32GB Nexus 7 looks increasingly likely as new details leak


Reports of a 32GB Nexus 7 have been circulating for the past week or so, and fresh details emerging today suggest there could be more to the device mere rumor. First up are reports from a Japanese Nexus 7 buyer on Twitter, who claims to have been mistakenly shipped one of the 32GB units. The tablet purchased by Twitter user @oppese was reportedly boxed up and labeled as the 16GB model, but when powered on revealed a total of 27GB available for media storage, after the 5GB or so reserved for the OS.
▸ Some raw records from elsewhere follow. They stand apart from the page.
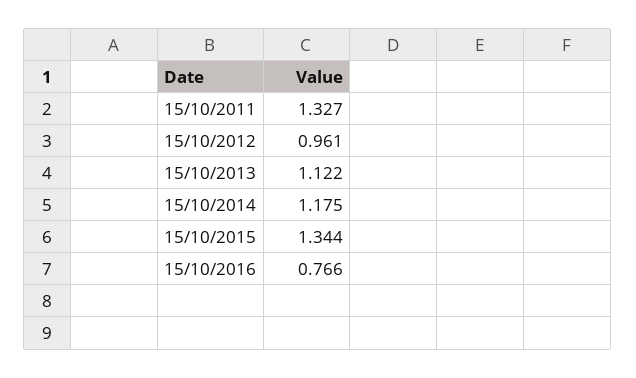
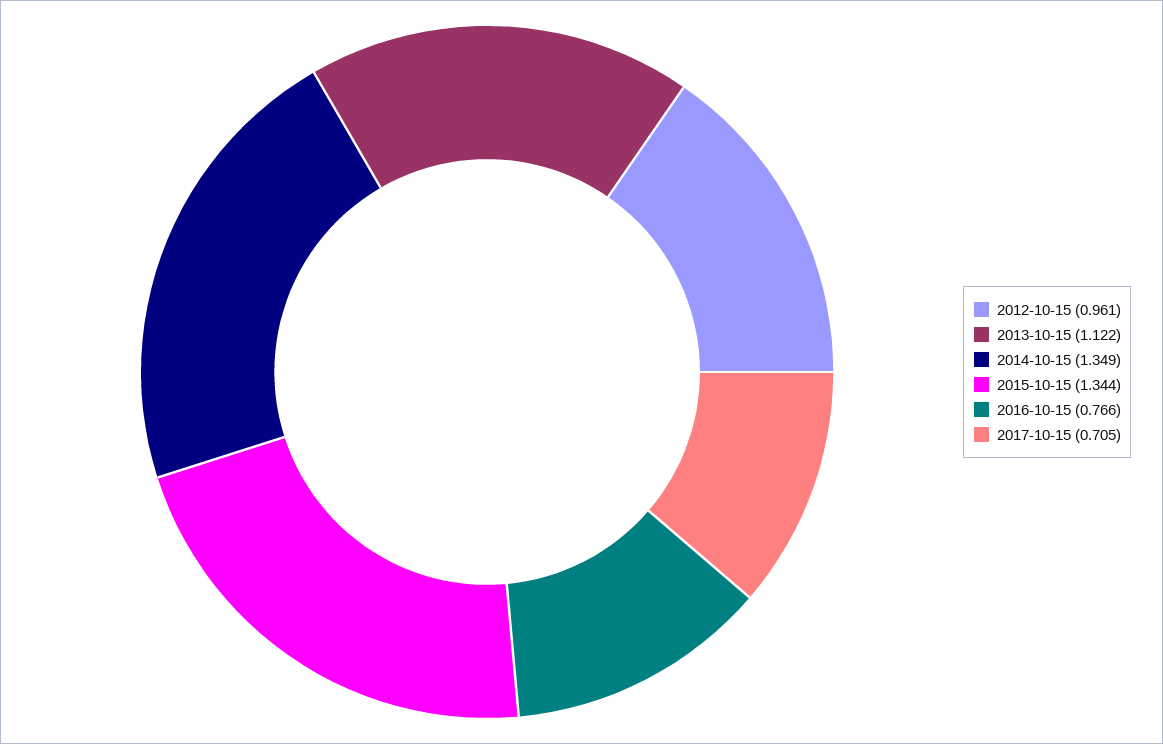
15/10/2011: 1.327 -> none
15/10/2014: 1.175 -> 1.349
2017-10-15: none -> 0.705

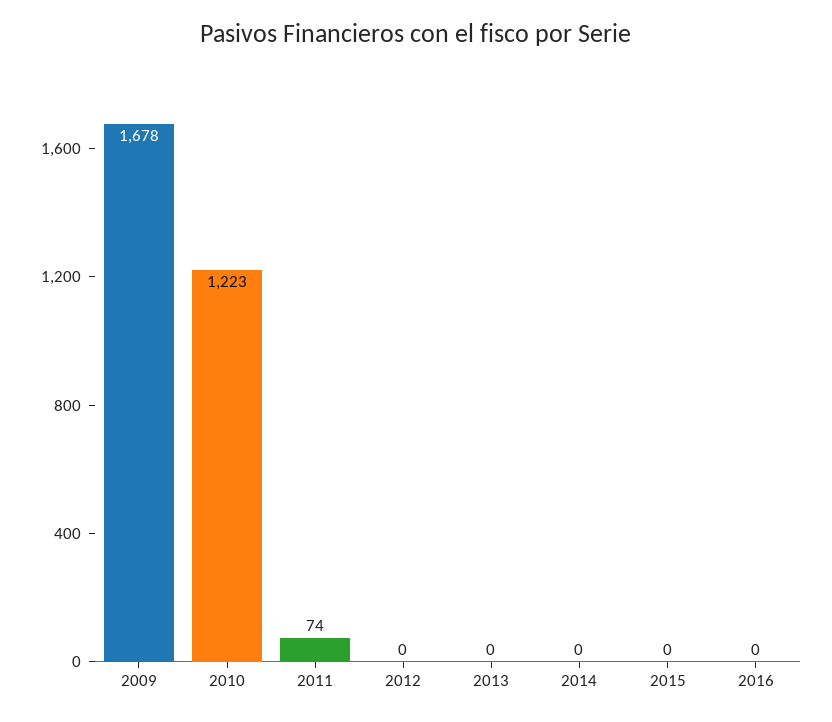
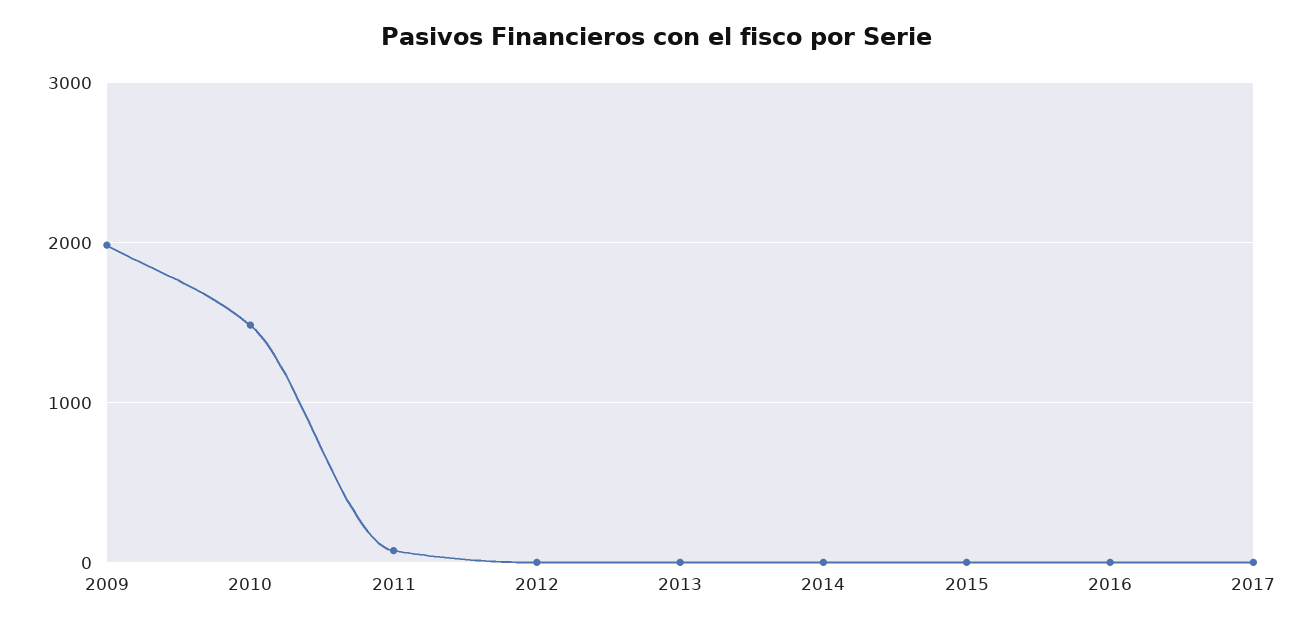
2009: 1678 -> 2000
2010: 1223 -> 1500
2017: none -> 0

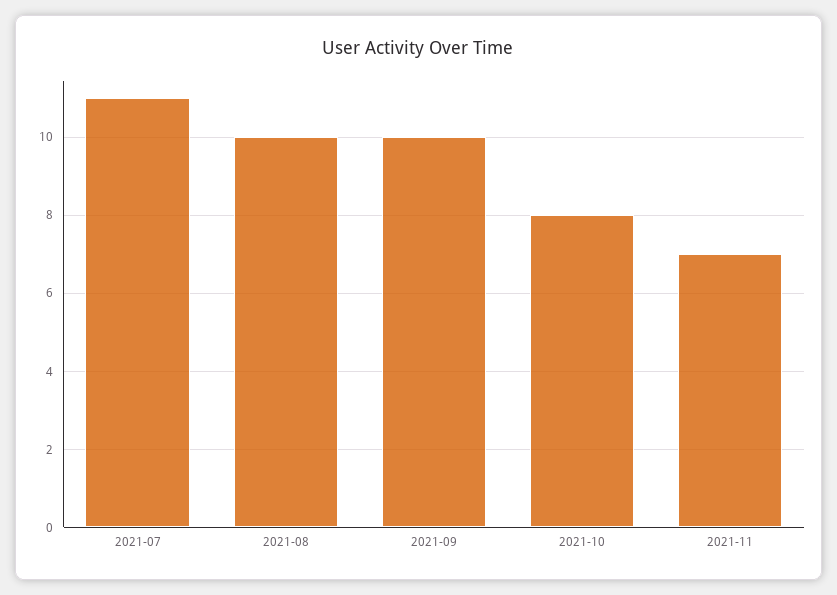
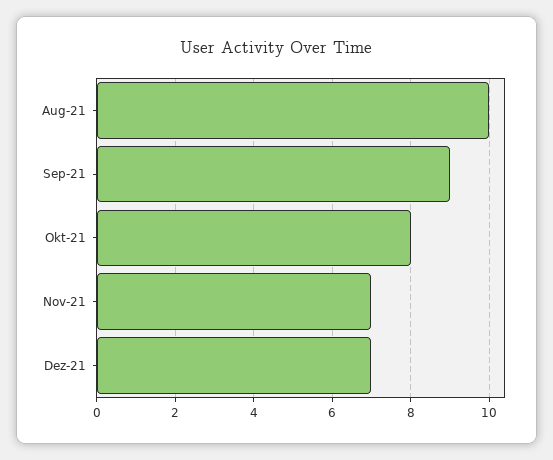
2021-07: 11 -> none
2021-09: 10 -> 9
Dez-21: none -> 7

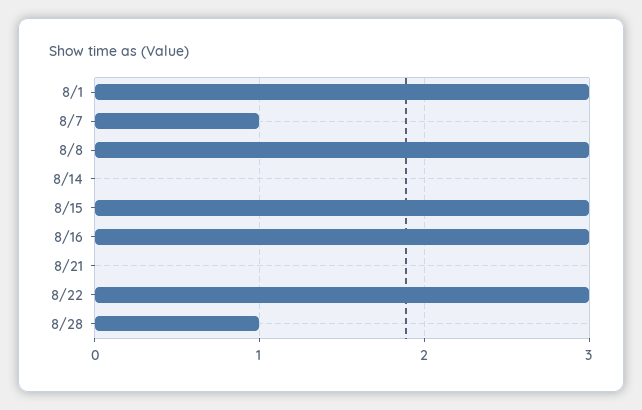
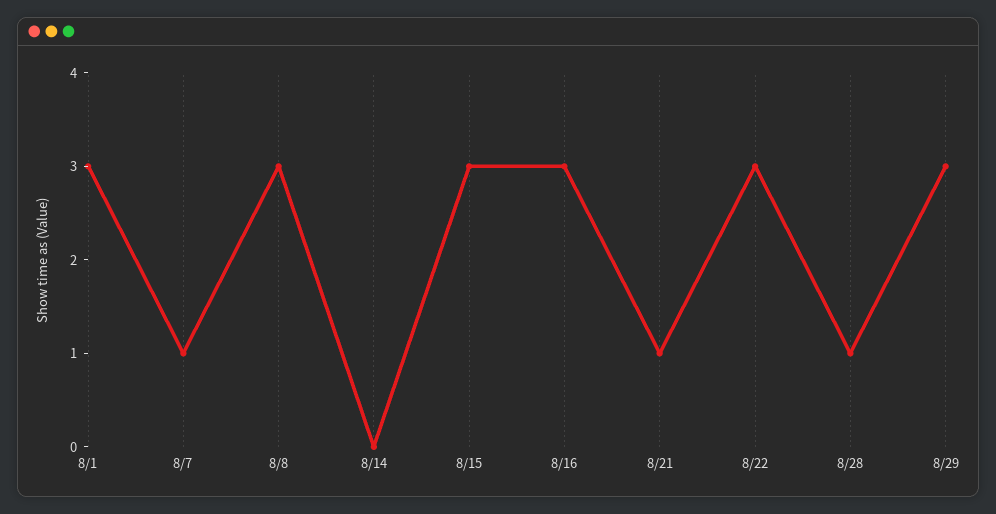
8/21: 0 -> 1
8/29: none -> 3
And another leaked inventory screen is doing the rounds today, purportedly from UK retailer Dixons Stores Group (Currys/PC World). The shot shows the 32GB Nexus 7 priced at £199.99, same as the current price for the 16GB model. If this image is accurate, it stands to reason that the 32GB model might replace the 16GB version at the $250 price point in other territories, likely leading to a further price cut on the 8GB and 16GB Nexuses.

None of this is officially confirmed, but with Apple's 7.8-inch iPad due to make its debut in the next couple of weeks, we're sure Google and ASUS will be looking for ways to remain competitive in the 7-inch tablet space.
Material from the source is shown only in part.